Et voilà maintenant Lohengrin au répertoire, tellement au répertoire, que le bon peuple voit en lui un frère de Sigurd ou des Huguenots, et l’applaudit parce qu’il y retrouve quantité de mélodies à la mode ancienne, qui sont simplement exquises et pour lesquelles il n’est pas besoin d’aucune éducation de l’oreille. Et, de fait, je ne connais pas dans le répertoire italien de motif plus italien (et plus mélodieusement agréable) que le quintette qui termine le premier acte de Lohengrin. Cette grande phrase alternativement en si bémol majeur et en avec ses harmonies simples, ses cadences banales, sa large mélodie chantante, forme le plus étonnant contraste avec le duo qui commence l’acte suivant.

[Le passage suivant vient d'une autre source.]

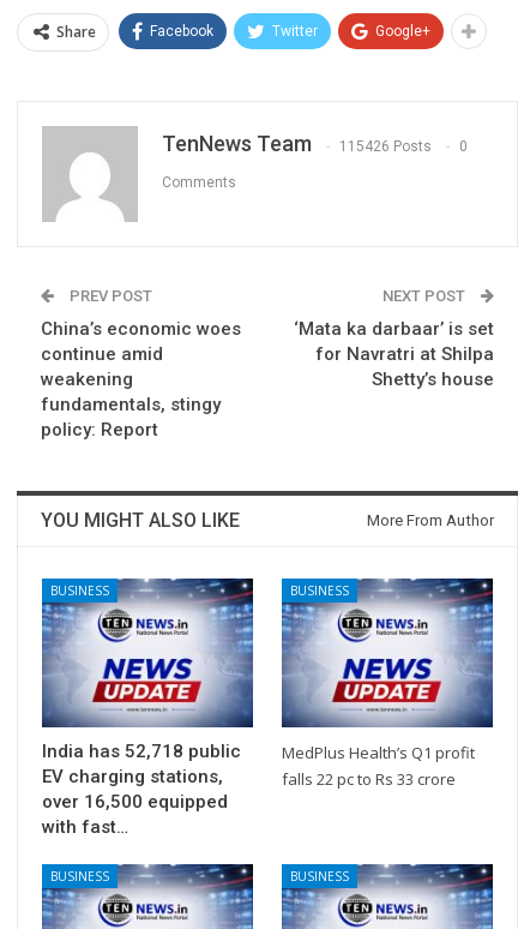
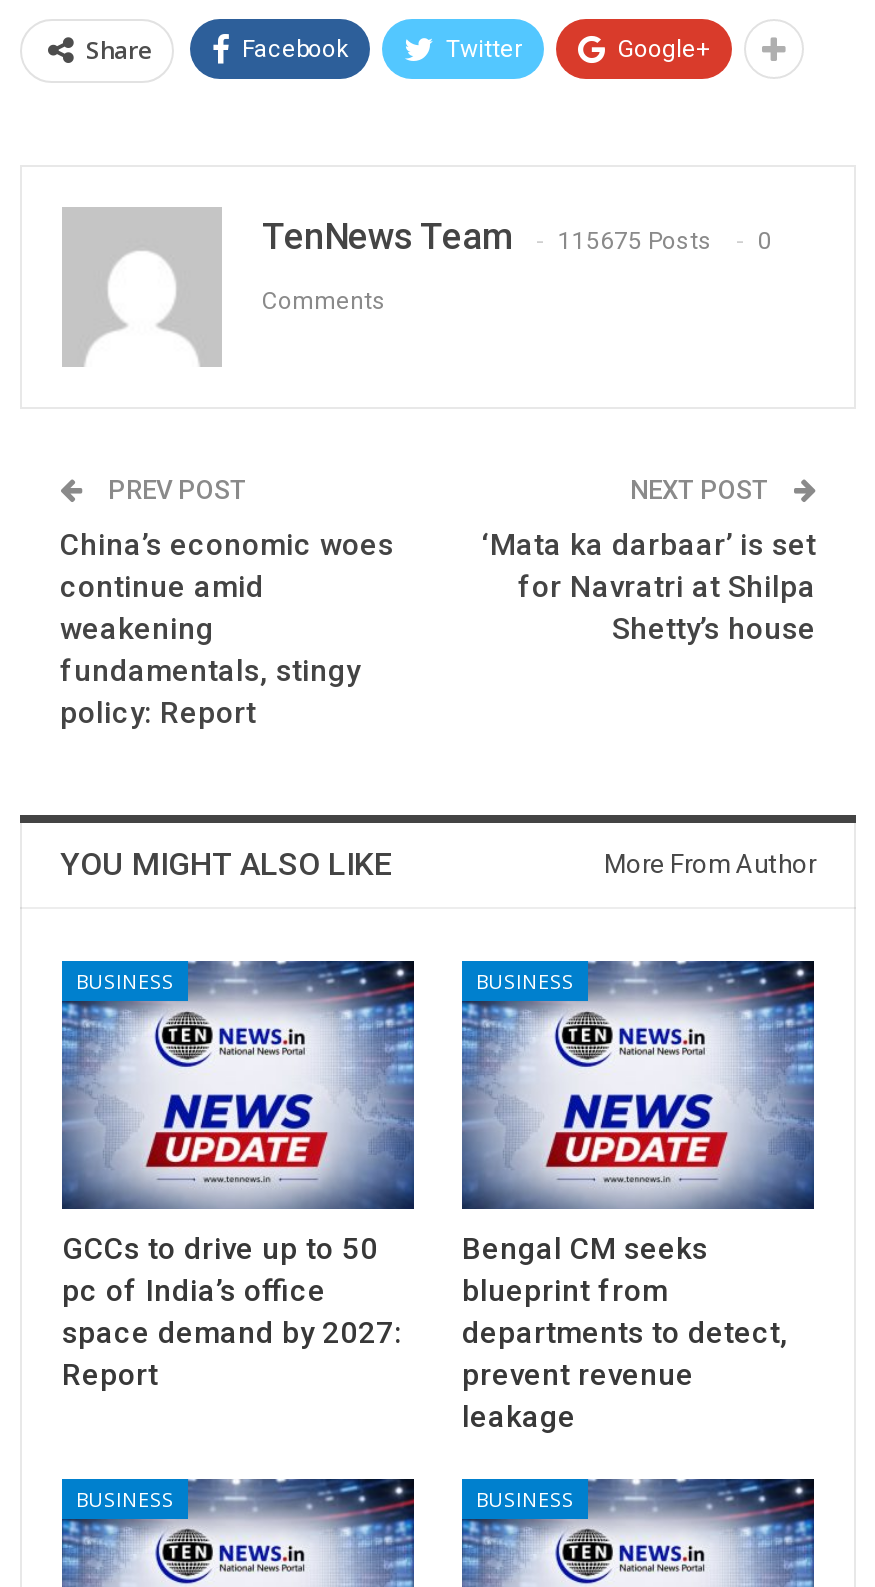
[162,131,468,156] TenNews Team 115426 Posts 0 -> [262,216,772,258] TenNews Team 115675 Posts 0
[42,740,241,837] India has 52,718 public | EV charging stations, | over 16,500 equipped | with fast… -> [62,1230,402,1392] GCCs to drive up to 50 | pc of India’s office | space demand by 2027: | Report
[282,741,475,789] MedPlus Health’s Q1 profit | falls 22 pc to Rs 33 crore -> [462,1230,788,1434] Bengal CM seeks | blueprint from | departments to detect, | prevent revenue | leakage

Ce duo de Telramund et d’ortruds est véritablement le présage de la Tétralogie : tout y annonce les futurs chefs-d’œuvres et la manière définitive : la prédominance des basses, l’harmonisation complexe, l’instrumentation recherchée. Je ne sais si l’on a signalé déjà l’étrange ressemblance de la phrase d’orchestre qui souligne les mots : ô femme à l’œil voyant (partition p. 120) avec les motifs orchestraux de l’évocation d’Erda au troisième acte de Siegfried (partition p. 244). La structure harmonique est la même ; des deux côtés une série d’accords descendants par demi-tons chromatiques, et constitués par des tierces et des quintes ou par leurs renversements : des deux côtés une

instrumentation sinon semblable, du moins homologue quant à l’effet produit. Dans l’unisson qui termine ce duo, il convient de relever encore ce superbe dédain des règles banales et surannées avec ces sauts de neuvième augmentée (p. 129, 13) qui eussent fait frémir le rigide Donizetti, et nous prophétisent les futures libertés de style de Tristan et de la Gœtterdammerung.

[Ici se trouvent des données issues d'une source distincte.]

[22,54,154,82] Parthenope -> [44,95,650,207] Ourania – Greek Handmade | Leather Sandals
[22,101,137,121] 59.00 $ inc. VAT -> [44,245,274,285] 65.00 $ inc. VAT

Lohengrin a reçu cette année l’interprétation qu’il convenait. C’est aujourd’hui la première fois que j’ai à parler ici de Mlle Janssen. Je ne saurais trop dire quelle profonde émotion artistique produit cette admirable interprète de la pensée wagnérienne. Dans Lohengrin, comme dans le Vaisseau Fantôme, dans Tannhauser comme dans Tristan et Yseult, Mlle Janssen incarne adorablement les héroïnes du maître bayreuthien. Sa façon de comprendre et de représenter vocalement et plastiquement le rôle d’Elsa est au-dessus de tout éloge. Les thèmes du songe, la scène du balcon, le duo du 3e acte ont été pour elle l’occasion de montrer une perfection dont rien n’approche. Nous ne pouvons que souhaiter qu’on donne souvent occasion à Mlle Janssen de se faire applaudir au Grand-Théâtre.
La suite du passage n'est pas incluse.